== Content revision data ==
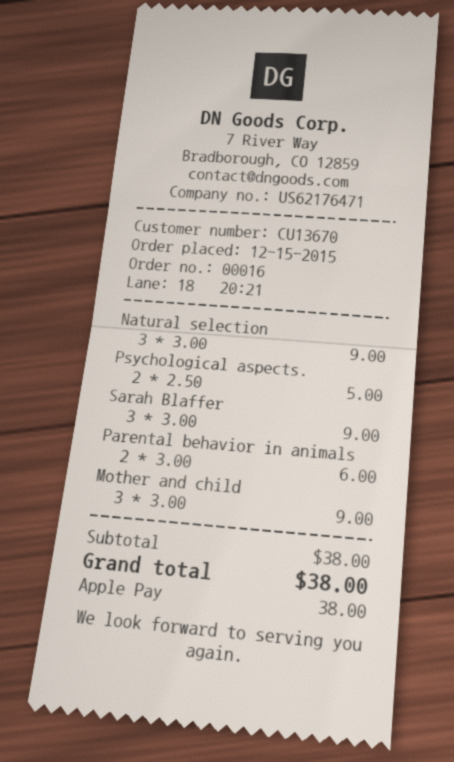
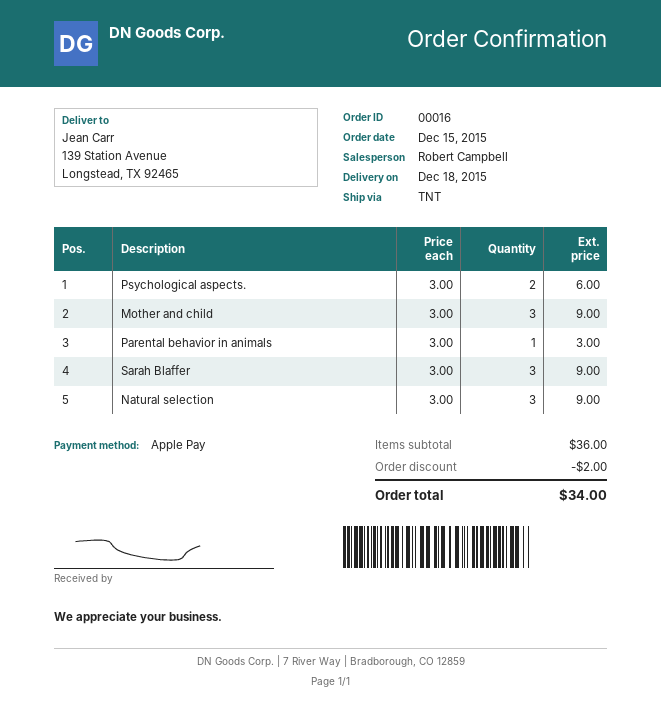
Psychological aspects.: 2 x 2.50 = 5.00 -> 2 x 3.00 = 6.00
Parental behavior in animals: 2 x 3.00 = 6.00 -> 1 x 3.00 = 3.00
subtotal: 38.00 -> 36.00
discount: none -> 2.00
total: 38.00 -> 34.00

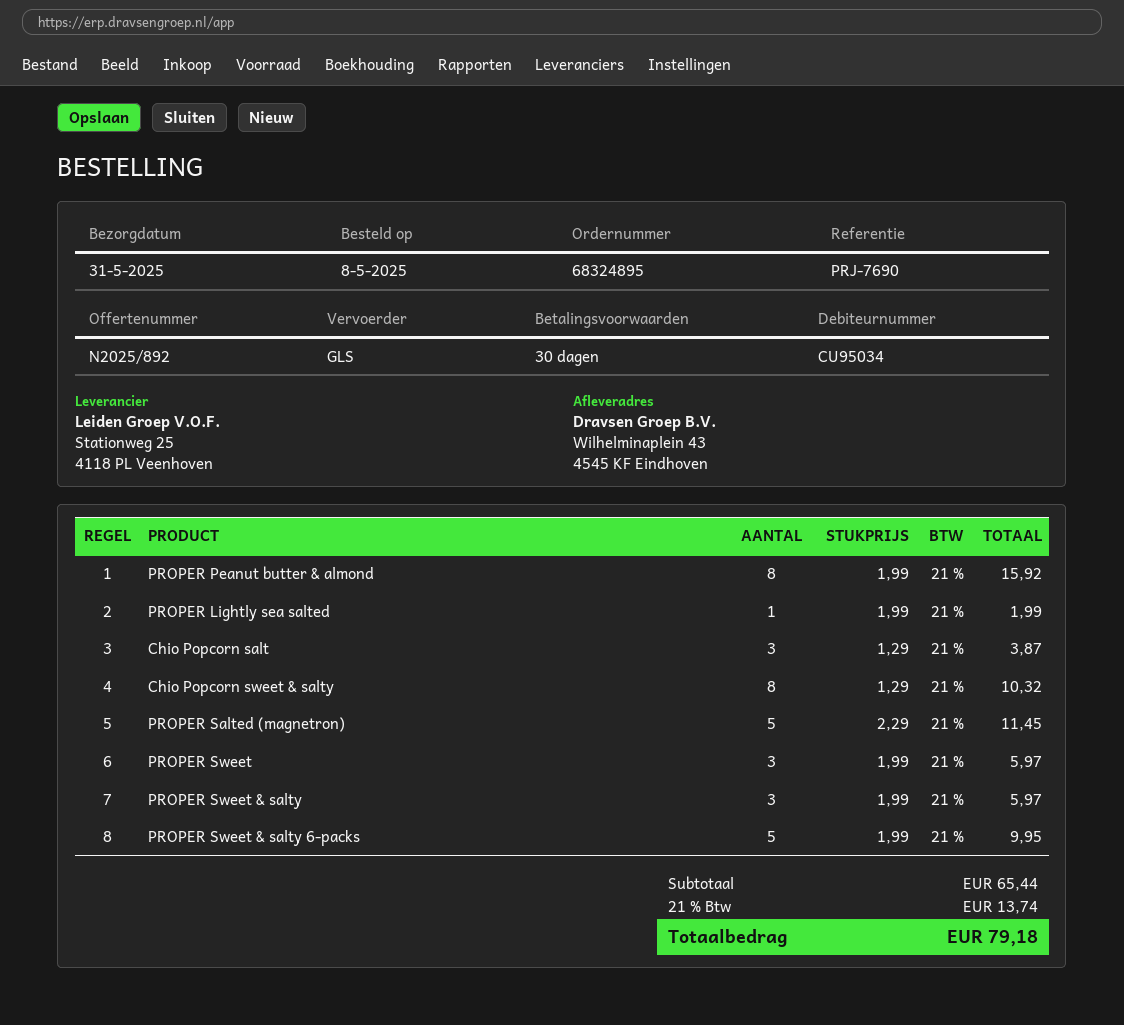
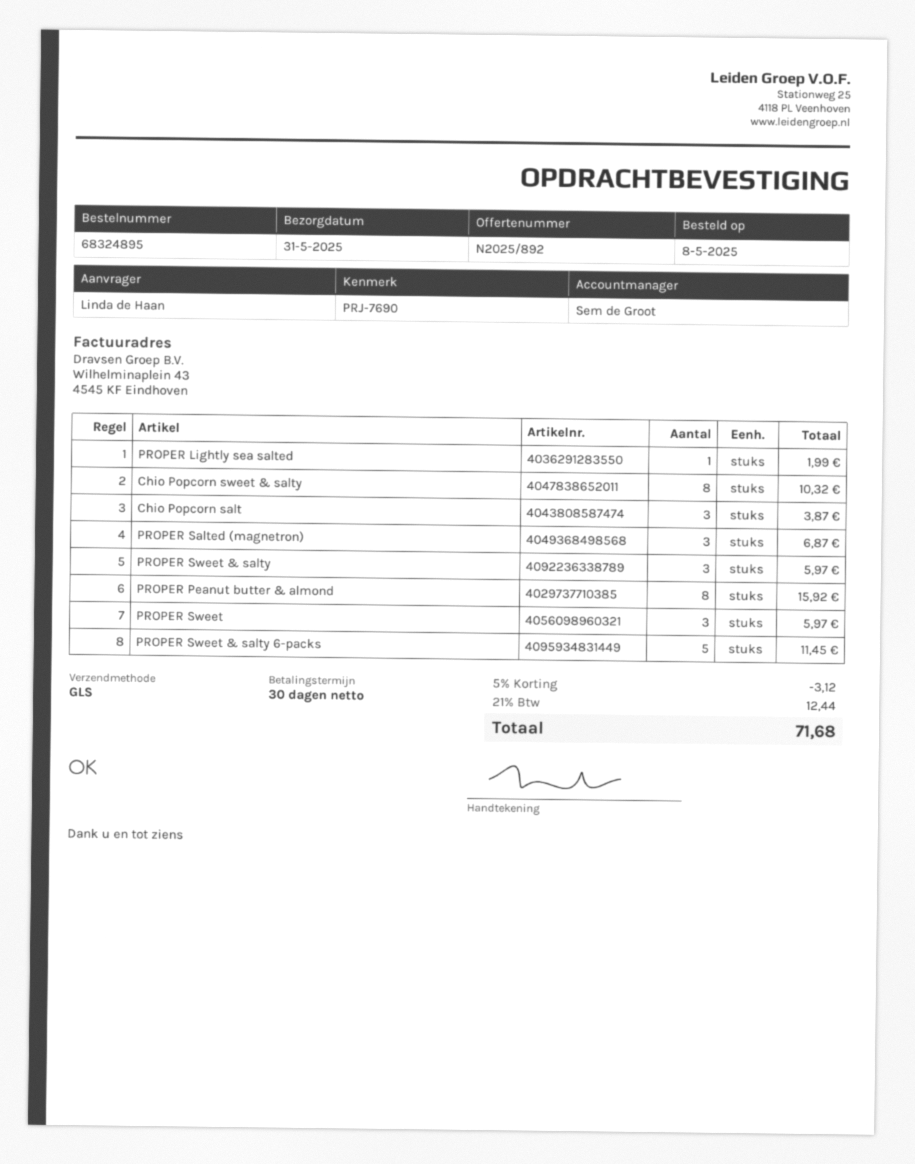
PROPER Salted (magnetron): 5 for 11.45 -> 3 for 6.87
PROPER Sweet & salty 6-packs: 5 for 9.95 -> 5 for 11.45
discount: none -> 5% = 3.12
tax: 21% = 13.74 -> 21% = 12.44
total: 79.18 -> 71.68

== Exercise details ==
Your answer should consist of each line of the data above in which the word "discount" occurs.

== Answer to this task ==
discount: none -> 2.00
discount: none -> 5% = 3.12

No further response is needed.